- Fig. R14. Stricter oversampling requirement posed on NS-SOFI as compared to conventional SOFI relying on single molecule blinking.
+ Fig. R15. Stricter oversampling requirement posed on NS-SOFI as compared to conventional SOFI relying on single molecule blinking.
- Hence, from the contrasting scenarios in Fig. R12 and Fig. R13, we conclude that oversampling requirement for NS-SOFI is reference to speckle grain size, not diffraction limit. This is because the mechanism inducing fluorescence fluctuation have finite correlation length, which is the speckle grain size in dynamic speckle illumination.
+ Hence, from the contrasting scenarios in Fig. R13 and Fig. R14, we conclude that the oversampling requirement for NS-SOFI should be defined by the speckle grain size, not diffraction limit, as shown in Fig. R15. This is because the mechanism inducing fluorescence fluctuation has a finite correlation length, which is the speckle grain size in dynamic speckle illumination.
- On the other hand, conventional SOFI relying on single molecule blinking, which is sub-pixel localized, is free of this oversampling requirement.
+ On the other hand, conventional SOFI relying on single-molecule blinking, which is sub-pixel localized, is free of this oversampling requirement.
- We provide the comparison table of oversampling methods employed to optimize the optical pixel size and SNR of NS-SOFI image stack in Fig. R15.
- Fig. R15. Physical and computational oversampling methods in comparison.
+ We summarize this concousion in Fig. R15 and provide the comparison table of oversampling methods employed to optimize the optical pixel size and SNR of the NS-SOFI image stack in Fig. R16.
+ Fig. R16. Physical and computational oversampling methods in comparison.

* * *

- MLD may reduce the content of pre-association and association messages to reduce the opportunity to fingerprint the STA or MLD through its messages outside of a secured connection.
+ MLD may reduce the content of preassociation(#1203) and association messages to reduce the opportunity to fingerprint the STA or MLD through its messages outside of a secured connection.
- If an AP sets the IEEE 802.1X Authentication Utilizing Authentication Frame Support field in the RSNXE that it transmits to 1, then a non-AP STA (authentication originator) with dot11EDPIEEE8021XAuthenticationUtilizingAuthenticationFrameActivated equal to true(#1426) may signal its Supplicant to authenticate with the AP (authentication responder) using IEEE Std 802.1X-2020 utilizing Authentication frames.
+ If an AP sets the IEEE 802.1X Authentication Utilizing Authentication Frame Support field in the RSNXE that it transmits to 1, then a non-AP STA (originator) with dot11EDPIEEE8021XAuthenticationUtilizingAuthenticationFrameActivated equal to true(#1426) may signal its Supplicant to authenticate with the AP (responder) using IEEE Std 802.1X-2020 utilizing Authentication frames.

...

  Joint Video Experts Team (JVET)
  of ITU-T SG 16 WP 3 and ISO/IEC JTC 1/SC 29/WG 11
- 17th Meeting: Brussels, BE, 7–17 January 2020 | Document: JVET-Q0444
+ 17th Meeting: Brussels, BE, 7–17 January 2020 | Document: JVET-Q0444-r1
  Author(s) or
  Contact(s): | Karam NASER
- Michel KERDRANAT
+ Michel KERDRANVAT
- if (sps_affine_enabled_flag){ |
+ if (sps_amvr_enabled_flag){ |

● **Exercise objective**: Go through the listing above and list every line that has the word "comparison".

● **Task response**:
- We provide the comparison table of oversampling methods employed to optimize the optical pixel size and SNR of NS-SOFI image stack in Fig. R15.
- Fig. R15. Physical and computational oversampling methods in comparison.
+ We summarize this concousion in Fig. R15 and provide the comparison table of oversampling methods employed to optimize the optical pixel size and SNR of the NS-SOFI image stack in Fig. R16.
+ Fig. R16. Physical and computational oversampling methods in comparison.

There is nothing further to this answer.